Document: WM-031 P. Webb
Category: Project 2018.04.17
Socii Dispatch 04
Abstract
If you want something done right…
Body
In the almost two months since my last dispatch I moved my life from
New England to Tennessee, started working on a new product, and
learned of a couple other social networks in development. This might
be a long read, make yourself comfortable.
1. Why Move?
The rent was too damn high! Also, with my skills I can work
anywhere. Why not live in a place where the weather is (generally)
better and the price of living is more agreeable?
2. New Product
While working on Socii, I made the conscious decision not to add
an analytic script for two reasons:
1) I use ad blockers and it is safe to assume that the people
who would join Socii do too. Therefore, my analytic script
would be blocked. Why bother adding one in the first place?
2) Gauges (the analytics provider for all my other sites) has been
sold at least three times. They could get sold to Google or
Facebook at some point and I am fundamentally opposed to using
their products.
However, this became a hindrance at some point because Socii would
error on a route and crash (unhandled promise rejections are
bad!). I started thinking about having a service that could plug
into my codebase with minimal change while also showing me where
things happen.
Enter Chew (analytics you can count on)!
It works by capturing the request object in your (Express 4)

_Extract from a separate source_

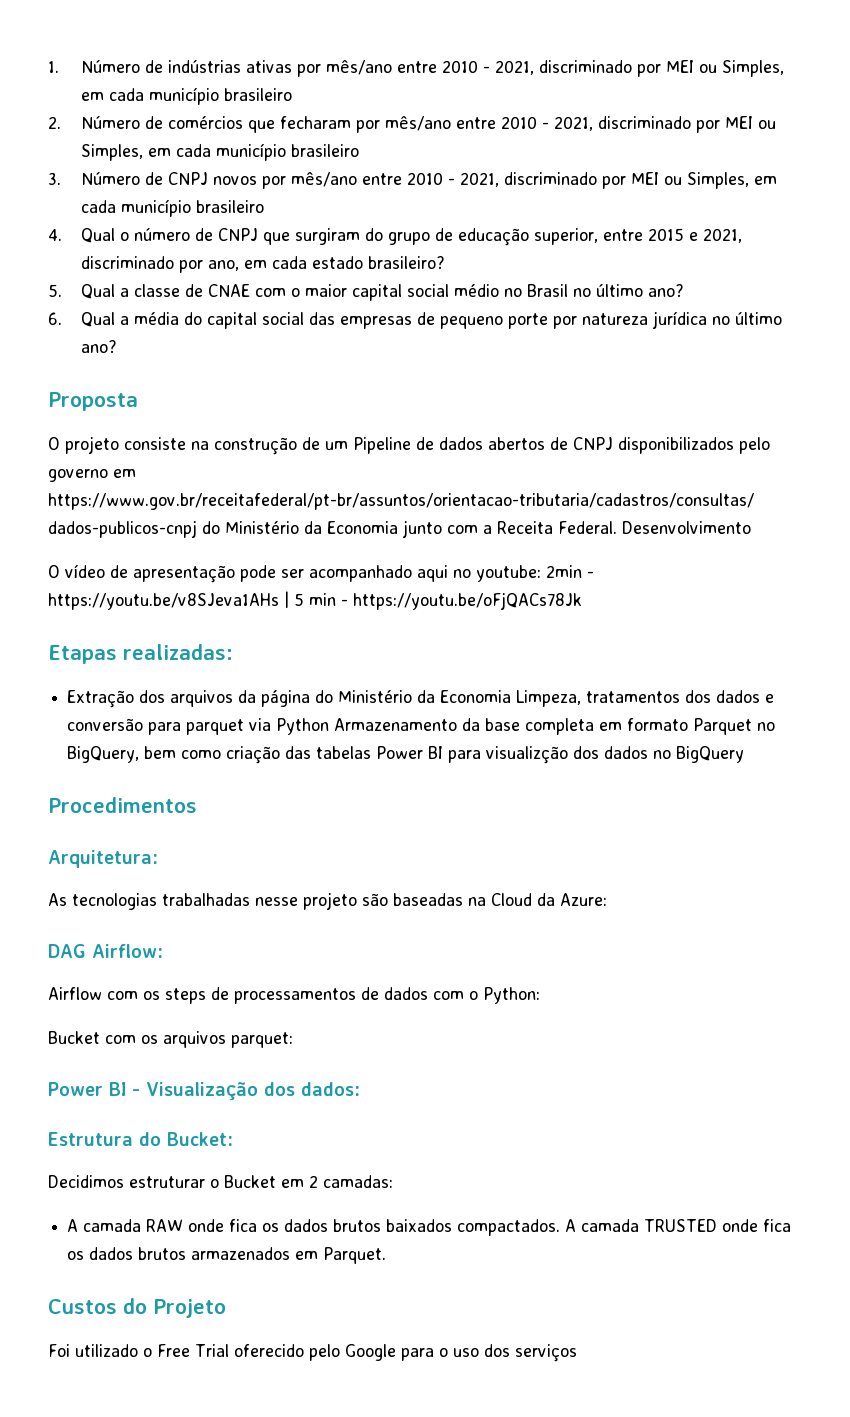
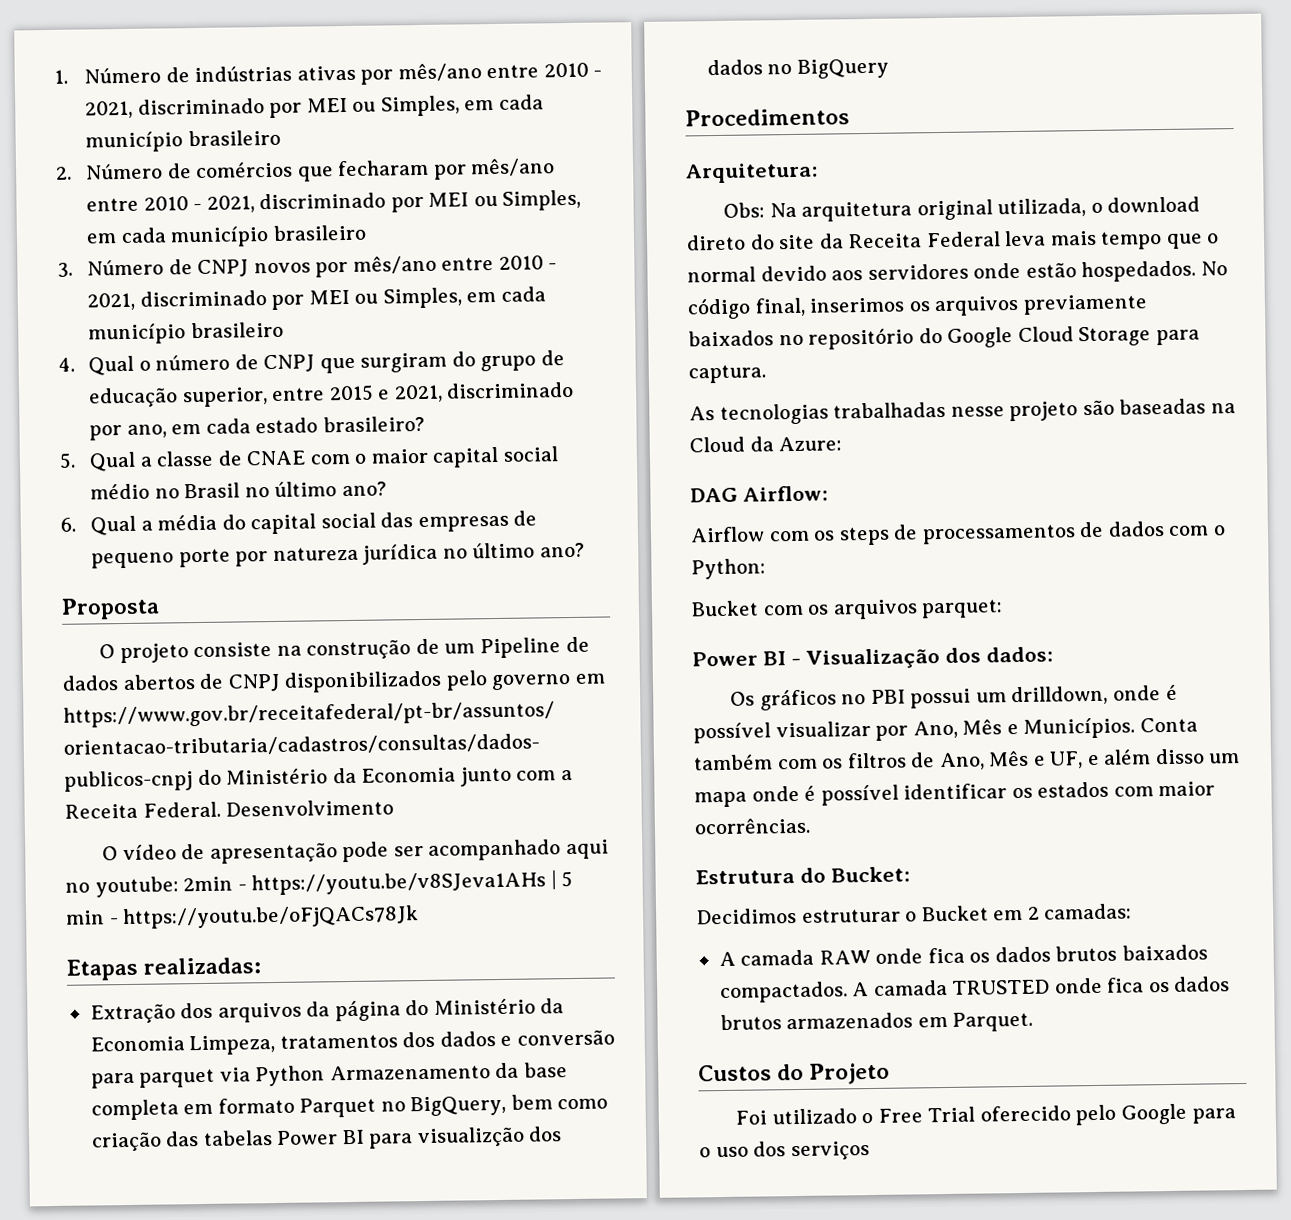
+ Obs: Na arquitetura original utilizada, o download direto do site da Receita Federal leva mais tempo que o normal devido aos servidores onde estão hospedados. No código final, inserimos os arquivos previamente baixados no repositório do Google Cloud Storage para captura.
+ Os gráficos no PBI possui um drilldown, onde é possível visualizar por Ano, Mês e Municípios. Conta também com os filtros de Ano, Mês e UF, e além disso um mapa onde é possível identificar os estados com maior ocorrências.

middleware and sending the relevant data to Chew. I spent a couple
weeks working on this and it’s just about ready for private
testing (basically, me using it on my own sites and fixing bugs
that occur). All you need to get started is a free Chew account
and two lines of code in your Express-based app: importing the
Chew npm package and a single line in your middleware.

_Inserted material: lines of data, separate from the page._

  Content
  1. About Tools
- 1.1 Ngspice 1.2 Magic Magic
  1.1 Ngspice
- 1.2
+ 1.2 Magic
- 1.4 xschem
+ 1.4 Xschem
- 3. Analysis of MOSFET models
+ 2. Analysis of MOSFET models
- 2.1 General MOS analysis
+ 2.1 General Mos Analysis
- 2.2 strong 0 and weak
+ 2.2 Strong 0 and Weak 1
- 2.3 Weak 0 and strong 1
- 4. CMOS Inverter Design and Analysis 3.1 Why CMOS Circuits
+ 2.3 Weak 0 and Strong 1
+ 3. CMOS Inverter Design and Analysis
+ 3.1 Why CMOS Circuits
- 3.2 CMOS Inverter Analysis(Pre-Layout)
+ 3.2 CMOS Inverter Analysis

As usual, I learned some things along the way and I look forward
to applying these new learnings to Socii. I tend to refactor (and
write more code comments) as I develop so I can help my future
self when something needs fixing (or removal, I love when I can
remove code).
Naturally, I used Socii as a base for Chew and came up with a very
basic SaaS boilerplate:
The left side refers to self-explanatory services while the right
side shows you the URLs each service would be reachable at.

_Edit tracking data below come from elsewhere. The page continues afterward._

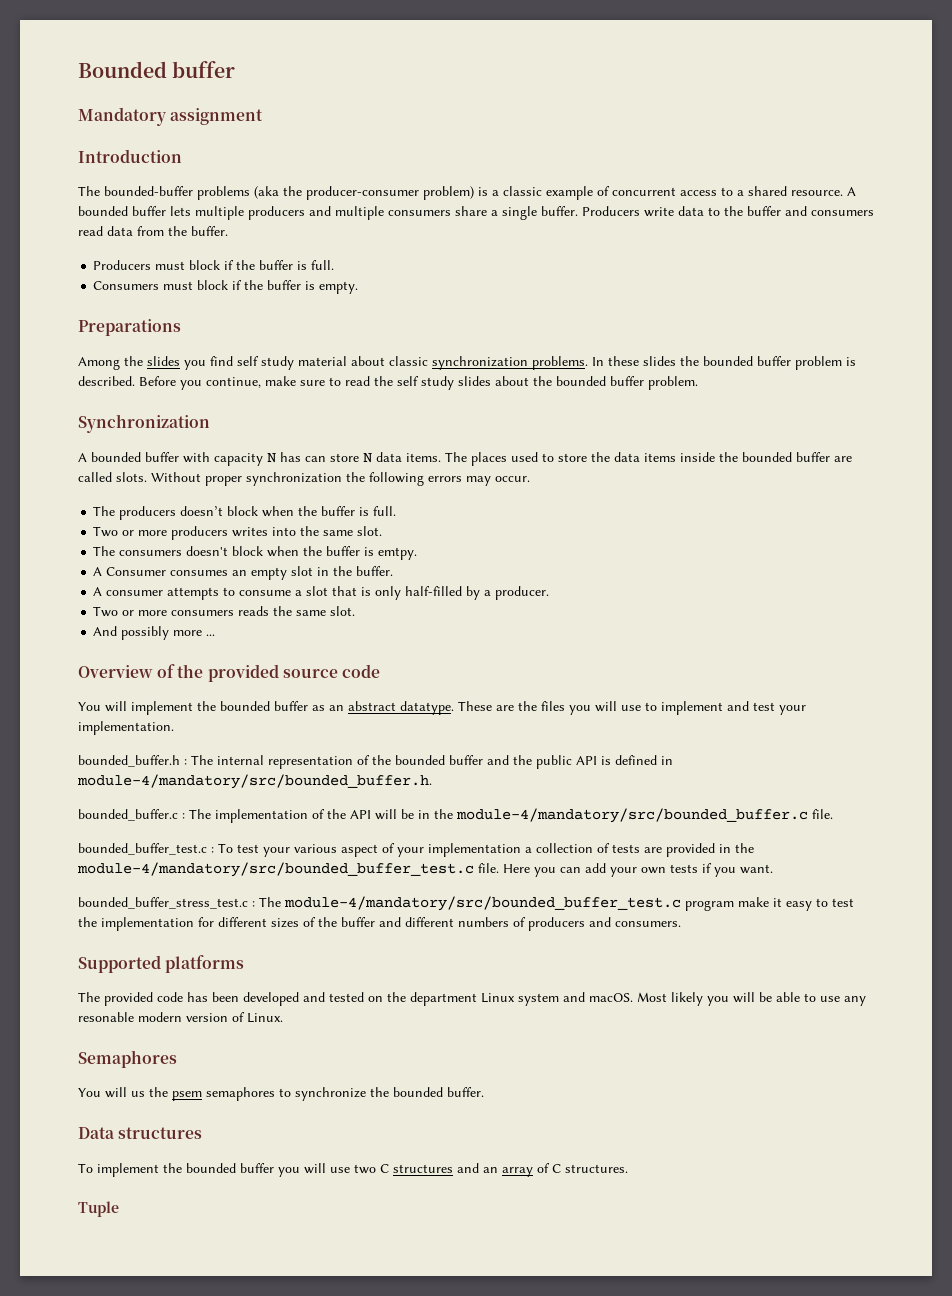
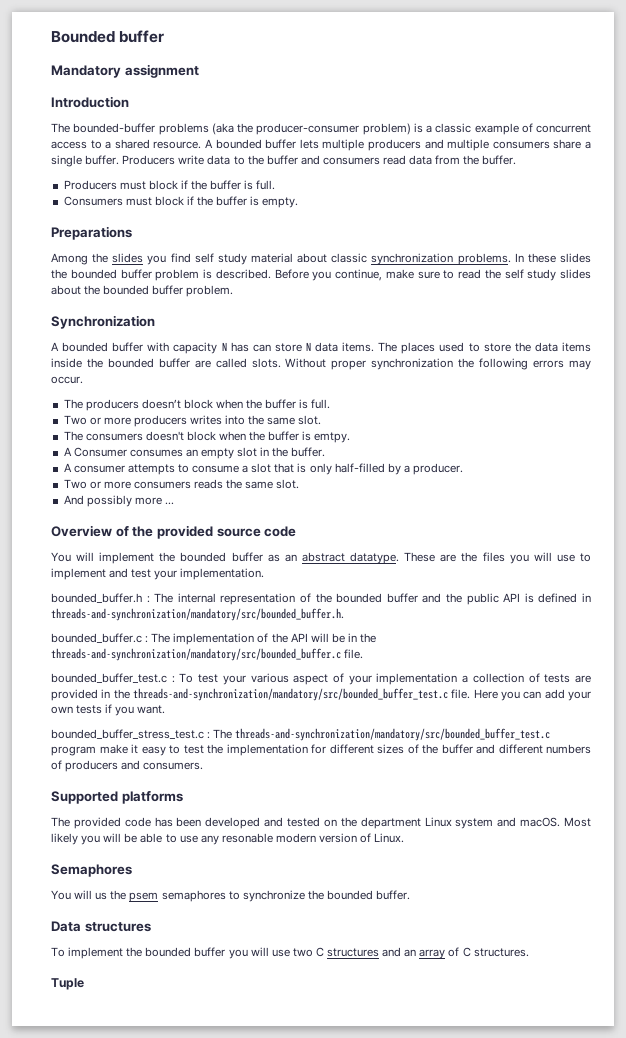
- bounded_buffer.h : The internal representation of the bounded buffer and the public API is defined in module-4/mandatory/src/bounded_buffer.h.
+ bounded_buffer.h : The internal representation of the bounded buffer and the public API is defined in threads-and-synchronization/mandatory/src/bounded_buffer.h.
- bounded_buffer.c : The implementation of the API will be in the module-4/mandatory/src/bounded_buffer.c file.
+ bounded_buffer.c : The implementation of the API will be in the threads-and-synchronization/mandatory/src/bounded_buffer.c file.
- bounded_buffer_test.c : To test your various aspect of your implementation a collection of tests are provided in the module-4/mandatory/src/bounded_buffer_test.c file.
+ bounded_buffer_test.c : To test your various aspect of your implementation a collection of tests are provided in the threads-and-synchronization/mandatory/src/bounded_buffer_test.c file.
- bounded_buffer_stress_test.c : The module-4/mandatory/src/bounded_buffer_test.c program make it easy to test the implementation for different sizes of the buffer and different numbers of producers and consumers.
+ bounded_buffer_stress_test.c : The threads-and-synchronization/mandatory/src/bounded_buffer_test.c program make it easy to test the implementation for different sizes of the buffer and different numbers of producers and consumers.

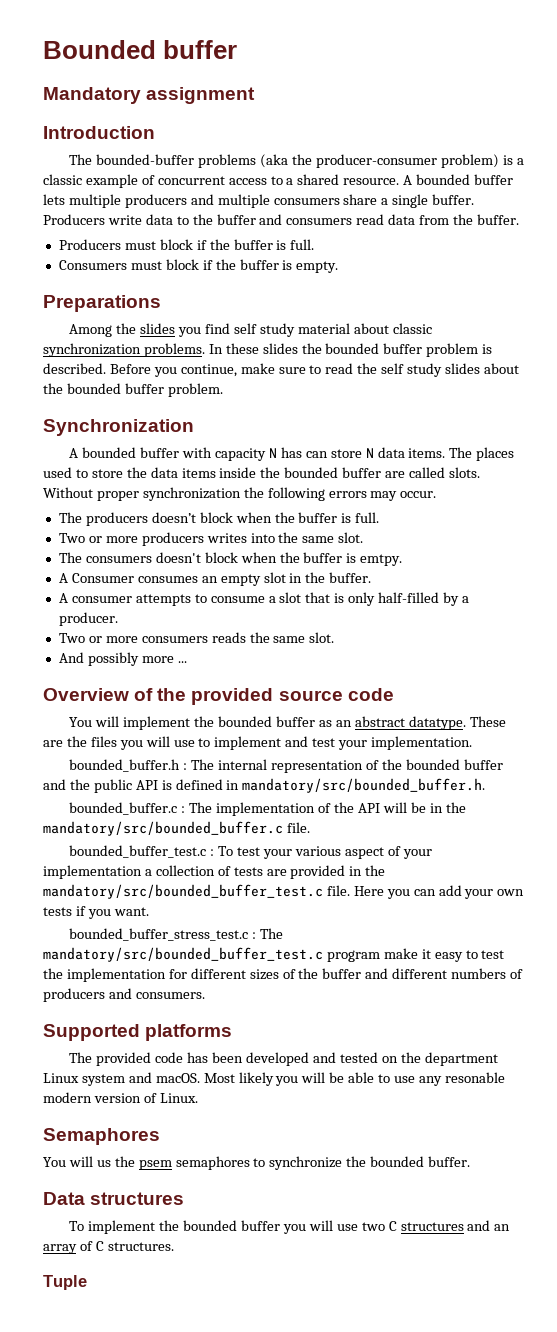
- bounded_buffer.h : The internal representation of the bounded buffer and the public API is defined in threads-and-synchronization/mandatory/src/bounded_buffer.h.
+ bounded_buffer.h : The internal representation of the bounded buffer and the public API is defined in mandatory/src/bounded_buffer.h.
- bounded_buffer.c : The implementation of the API will be in the threads-and-synchronization/mandatory/src/bounded_buffer.c file.
+ bounded_buffer.c : The implementation of the API will be in the mandatory/src/bounded_buffer.c file.
- bounded_buffer_test.c : To test your various aspect of your implementation a collection of tests are provided in the threads-and-synchronization/mandatory/src/bounded_buffer_test.c file.
+ bounded_buffer_test.c : To test your various aspect of your implementation a collection of tests are provided in the mandatory/src/bounded_buffer_test.c file.
- bounded_buffer_stress_test.c : The threads-and-synchronization/mandatory/src/bounded_buffer_test.c program make it easy to test the implementation for different sizes of the buffer and different numbers of producers and consumers.
+ bounded_buffer_stress_test.c : The mandatory/src/bounded_buffer_test.c program make it easy to test the implementation for different sizes of the buffer and different numbers of producers and consumers.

The admin console is new to me and I haven’t actually created one
yet but I like the idea of a master interface being made available
to admin users, instead of embedding admin controls inside the
app. Separation of concerns, yes. More stuff to manage? Of course!
The tradeoff is worth it to me.
Thanks to the power of Nginx and reverse proxies, you can run all
of these on the same physical server! Probably shouldn’t have the
CDN there though. For Socii, I have a service that optimizes
images before placing them in storage (DigitalOcean Spaces, their
version of Amazon S3).
Once I have Chew launched and the notifications feature launched
in Socii, I’ll start working on open-sourcing my SaaS boilerplate.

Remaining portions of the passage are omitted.